Ornate gold-framed painting depicting the Annunciation with angel holding lilies, Virgin Mary kneeling, dove, and heavenly figure above.

PASCUAL PÉREZ
(Puebla, Mexico ca. 1663 – 1721)

The Annunciation

Signed and dated, lower right: Pasqual Pere₂fᵗ


Oil on canvas
57 x 33 ¼ inches (144.8 x 83.8 cm)

Provenance:

Private Collection, Suinaga family, Mexico, probably since the 18th century; brought by the family to Houston, TX ca. 1910–1920 during the Mexican Revolution; and by descent to the great-granddaughter, Vail, Colorado.

The Annunciation is one of the most evocative subjects in the history of European and Spanish Viceregal painting. In a composition filled with movement and drama, the Archangel Gabriel descends towards the Virgin Mary while floating on a cloud. He steps forward and points upward, both as an indication of the message he delivers, but also signaling the presence of God the Father and the Holy Spirit in the form of the dove above. The languid Virgin is shown kneeling on a cushion at a prie-dieu. Her reading has been interrupted, and she gestures in surprise as she turns around to receive the angel’s message. She inclines her head and touches her right hand to her chest in acceptance of her fate as the mother of God. 

This painting is a rare signed and dated work by Pascual Pérez, one of the premier artists in Puebla, Mexico, in the late 17th and early 18th century. Pérez was of Oaxacan and Mixtecan origins and was known by the sobriquet El Mixtequito (the little Mixtecan). He is documented as a mestizo—possibly of noble indigenous descent. He married a former slave, Bernabela Antonia, on 1 November 1683 after purchasing her freedom for 230 pesos. He is also recorded as purchasing the freedom of a daughter.[1] Pérez was first registered as a journeyman (official de pintor) but by 1718 is recorded as a master painter. His success was such that he managed a workshop of apprentices and was involved in the creation and leadership of a local artists guild. While he was involved with the painters’ confraternity of Nuestra Señora del Socorro in Mexico City and undertook some commissions for the city, his success was mostly found locally in Puebla. His significant artistic contributions to the city and high social status led at his death to interment in Puebla Cathedral. His surviving paintings are fairly well documented,[2] and among the most important are the Nuestra Señora de los Gozos con el Canónigo Ignacio de Asenjo y Crespo (exhibited at the exhibition Pintado en México / Pinxit Mexici in 2017/2018),[3] as well as his two monumental versions of the Temptation of Christ in the Wilderness—one in the Old Basilica of Our Lady of Guadalupe and the other in the Conquistadora Chapel in Saint Francis Cathedral in Santa Fe, New Mexico. 

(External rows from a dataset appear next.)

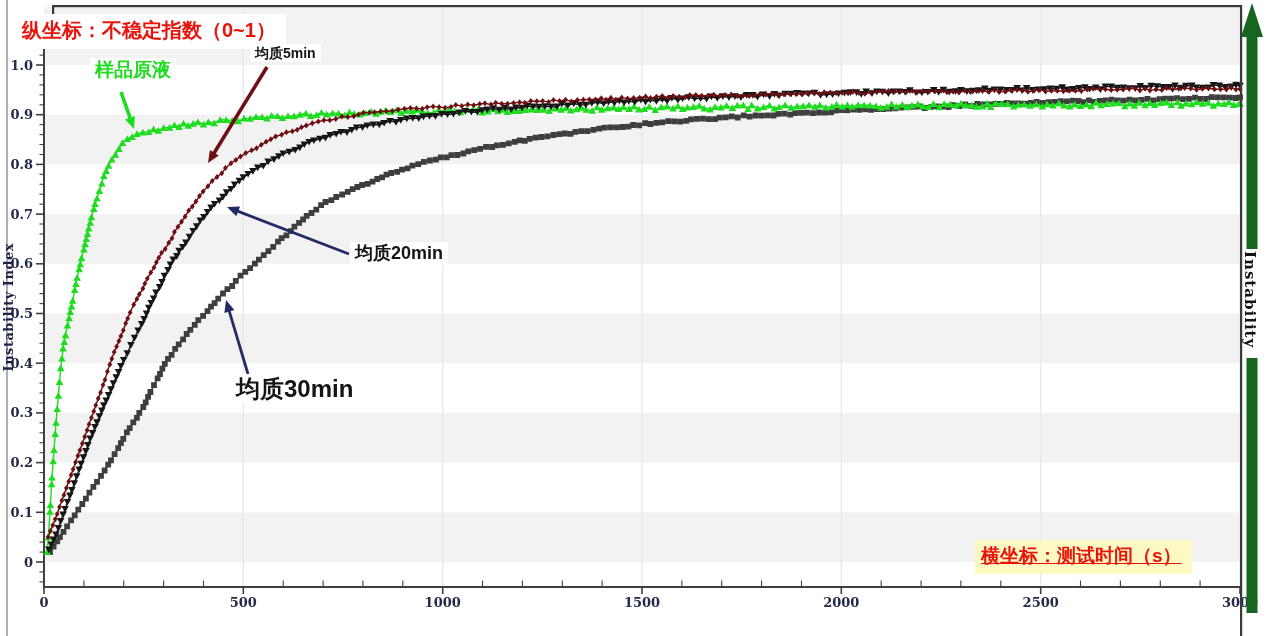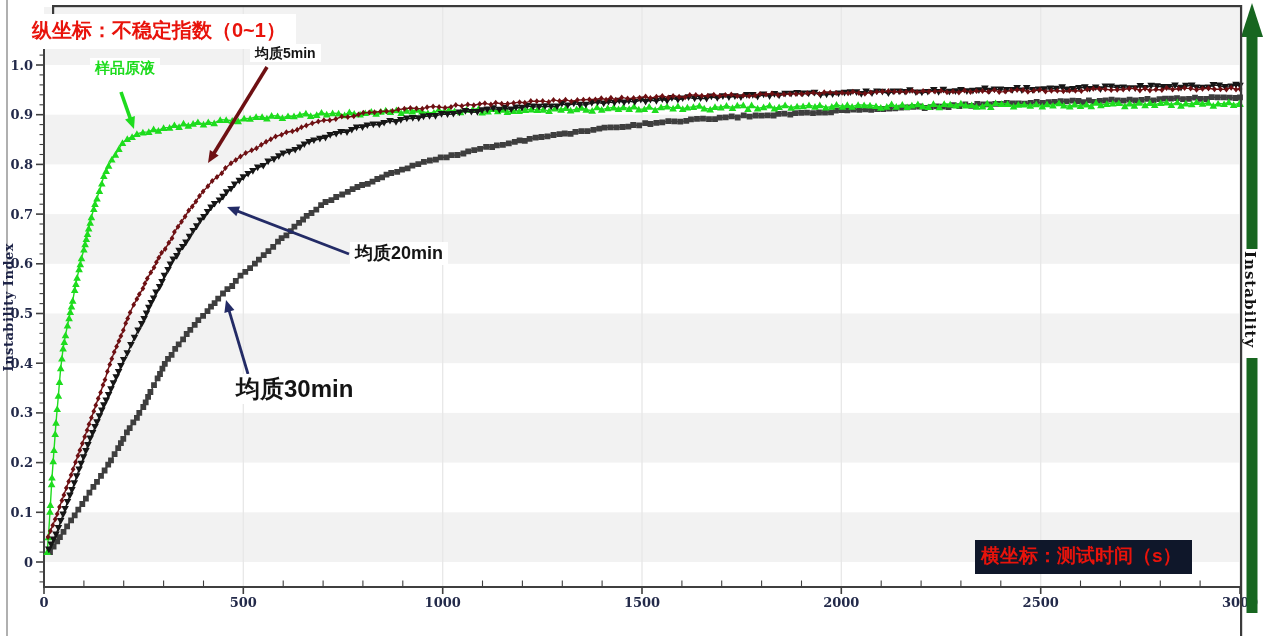"纵坐标：不稳定指数（0~1）" #note-y { padding: 3px 10px 5px 24px -> 3px 10px 5px 14px }
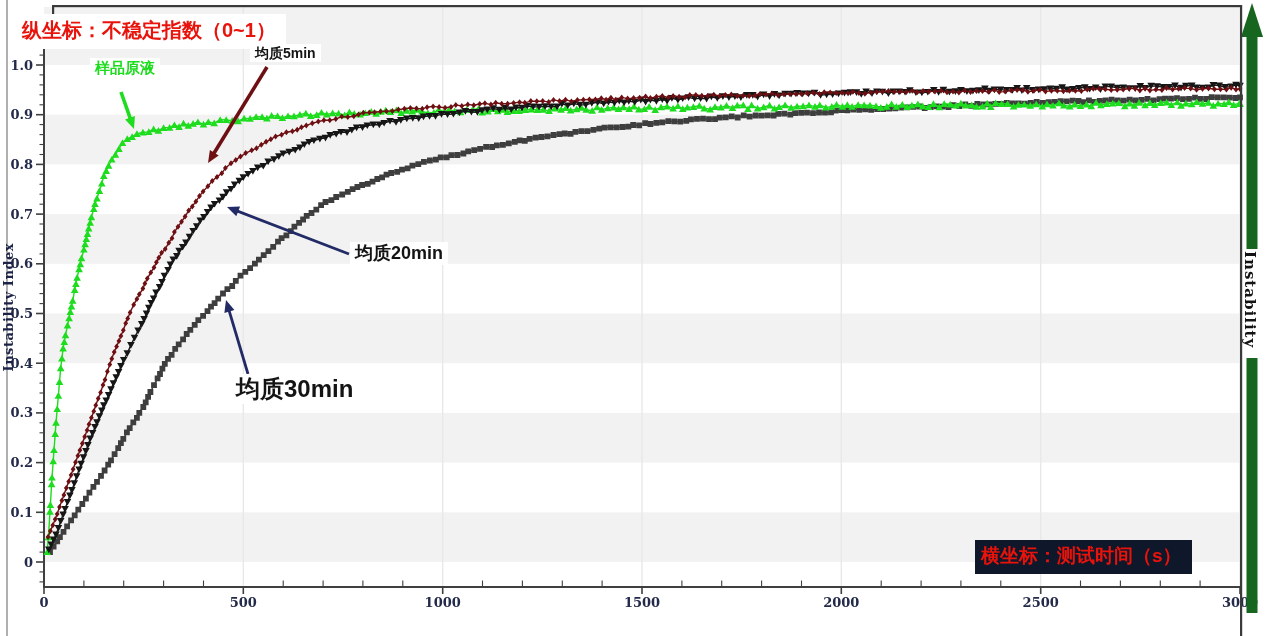"样品原液" #ann-raw { font-size: 15px -> 19px }
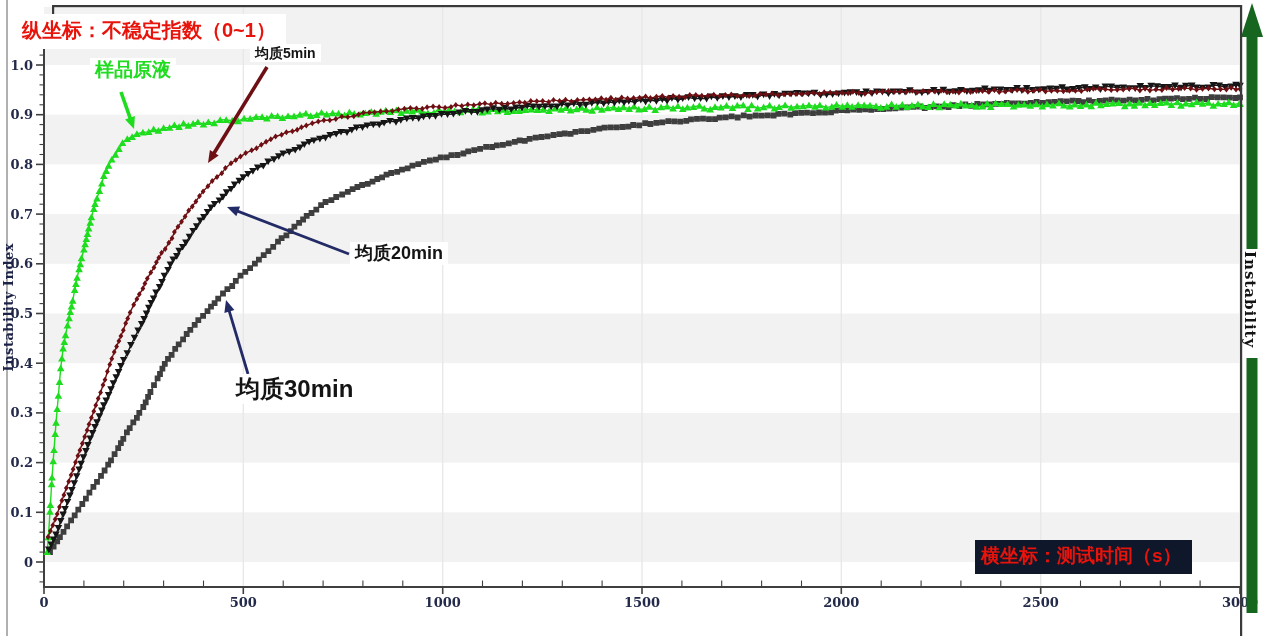"横坐标：测试时间（s）" #note-x { background: #0f172a -> #fef9c3; text-decoration: none -> underline }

A recent conservation treatment of the painting has revealed it to be in exceptional, original condition, which is especially remarkable for Spanish American paintings of this period. The canvas is unlined, with some of the red pigment from the preparation of the ground visible on the back of the canvas and the reverse of the stretcher bar. The stretcher is also original and includes all its original joinery, with dowels used at the corners to secure the overall structure. The edges of the canvas have been glued to the stretcher, as was typical in Mexican painting of the period. Removal of old, discolored varnish and a light cleaning revealed the freshness of the paint, and also of the painter’s technique. The clouds above the lilies held by the angel Gabriel have been animated and by the artist’s use of the stub of his brush (Fig. 1), and a pentimento was revealed in the Gabriel’s raised blessing hand (Fig. 2). 

A related, but compositionally distinct, treatment of the Annunciation by Pérez remains in situ in the Parroquia de San Andrés in Cholula, outside of Puebla (Figs. 3-4). While the basic pose of the Virgin is there repeated, her arms and hands are disparately arranged, while the figure of Gabriel is rethought and raised into the space vacated by God the Father.

 
Close-up detail of angel figure showing brushwork

Fig. 1. Details of the artist’s use of the back of his brush in the clouds in the present work.

Close-up detail of angel's hand revealing pentimento beneath painted surface

Fig. 2. Detail of the pentimento in Gabriel’s blessing hand in the present work.

 
Ornate golden church altarpiece of angel appearing to Mary during Annunciation

Fig. 3. Pascual Pérez, The Annunciation, Parroquia de San Andrés, Cholula, Mexico.

Ornate golden church altarpieces of biblical scenes with central figure of St. John Nepomuk

Fig. 4. The Retablo of St. John Nepomuk with Pascual Pérez’s Annunciation
in the lower right, Parroquia de San Andrés, Cholula, Mexico.


[1] Paula Mues Orts in Painted in Mexico, 1700–1790 / Pinxit Mexici, exh. cat., ed. Ilona Katzew, Los Angeles, 2017, pp. 369-370, under cat. no. 95.